===== Data

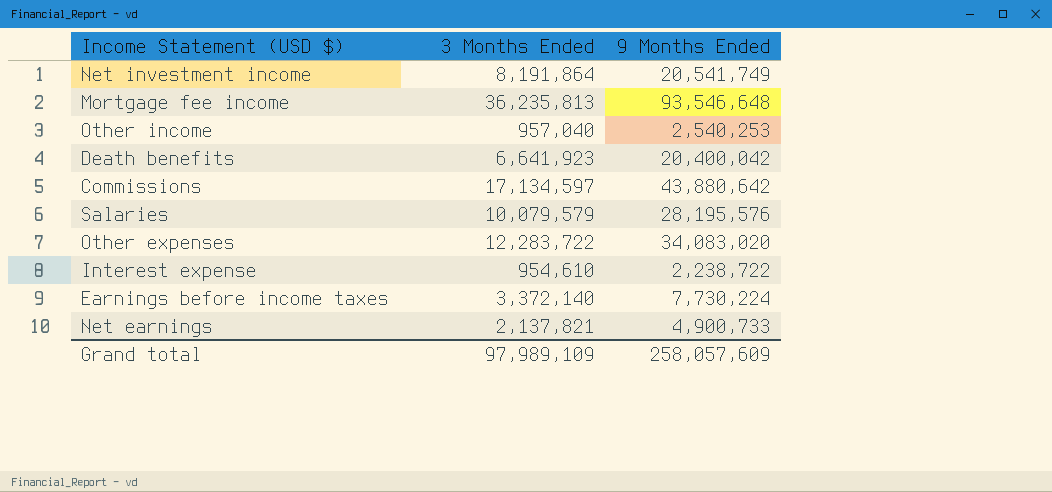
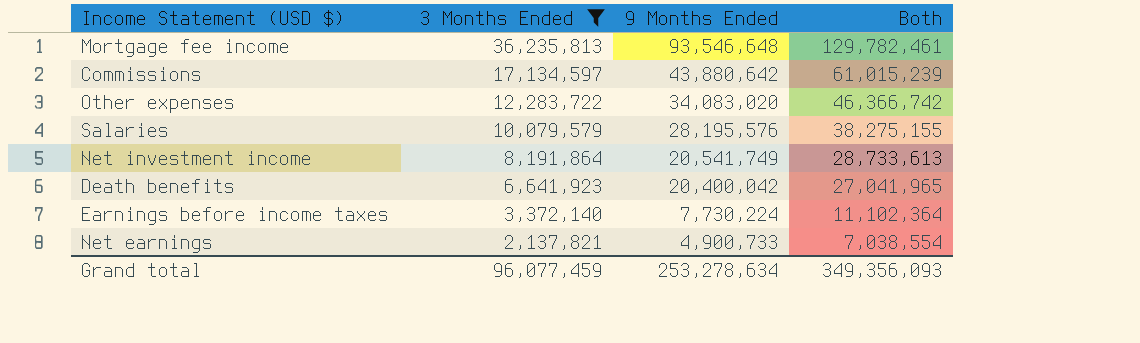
filter: none -> 3 Months Ended >= 2,137,821
row order: none -> 3 Months Ended descending
column Both | formula: none -> [3 Months Ended] + [9 Months Ended]
Grand total | 3 Months Ended: 97,989,109 -> 96,077,459
Grand total | 9 Months Ended: 258,057,609 -> 253,278,634

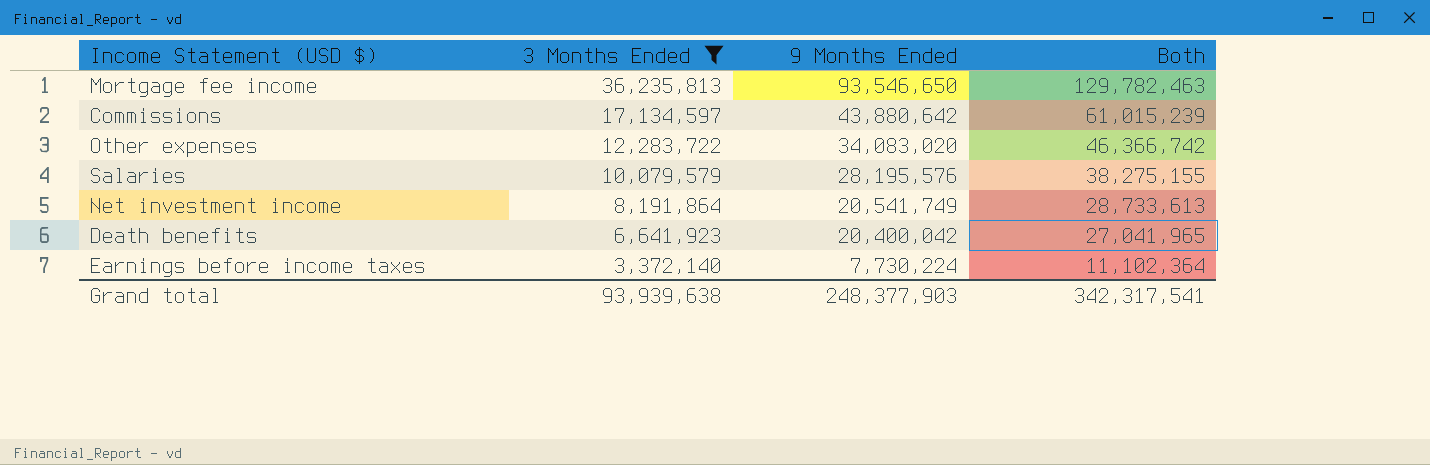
row Net earnings: 2,137,821 | 4,900,733 | 7,038,554 -> none
Mortgage fee income | 9 Months Ended: 93,546,648 -> 93,546,650
Mortgage fee income | Both: 129,782,461 -> 129,782,463
Grand total | 3 Months Ended: 96,077,459 -> 93,939,638
Grand total | 9 Months Ended: 253,278,634 -> 248,377,903
Grand total | Both: 349,356,093 -> 342,317,541

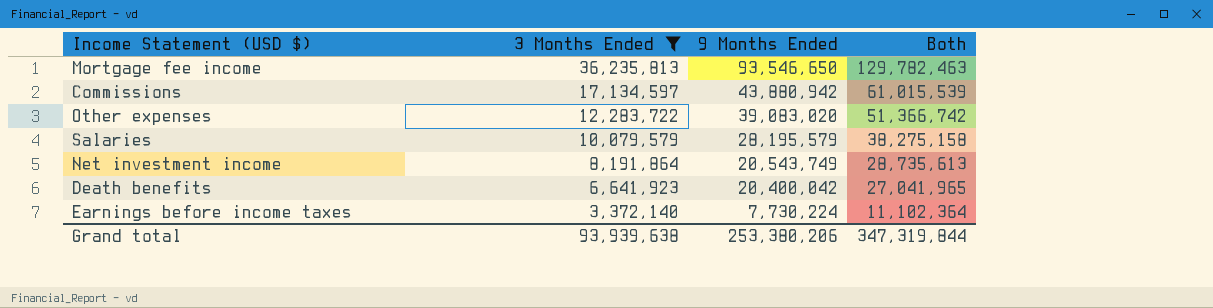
Commissions | 9 Months Ended: 43,880,642 -> 43,880,942
Commissions | Both: 61,015,239 -> 61,015,539
Other expenses | 9 Months Ended: 34,083,020 -> 39,083,020
Other expenses | Both: 46,366,742 -> 51,366,742
Salaries | 9 Months Ended: 28,195,576 -> 28,195,579
Salaries | Both: 38,275,155 -> 38,275,158
Net investment income | 9 Months Ended: 20,541,749 -> 20,543,749
Net investment income | Both: 28,733,613 -> 28,735,613
Grand total | 9 Months Ended: 248,377,903 -> 253,380,206
Grand total | Both: 342,317,541 -> 347,319,844

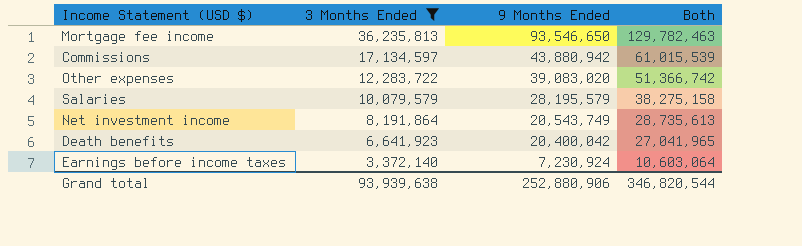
Earnings before income taxes | 9 Months Ended: 7,730,224 -> 7,230,924
Earnings before income taxes | Both: 11,102,364 -> 10,603,064
Grand total | 9 Months Ended: 253,380,206 -> 252,880,906
Grand total | Both: 347,319,844 -> 346,820,544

==========

Exercise aim: Please give the count of lines above with "Salaries", nothing else.

Solution to this problem: 2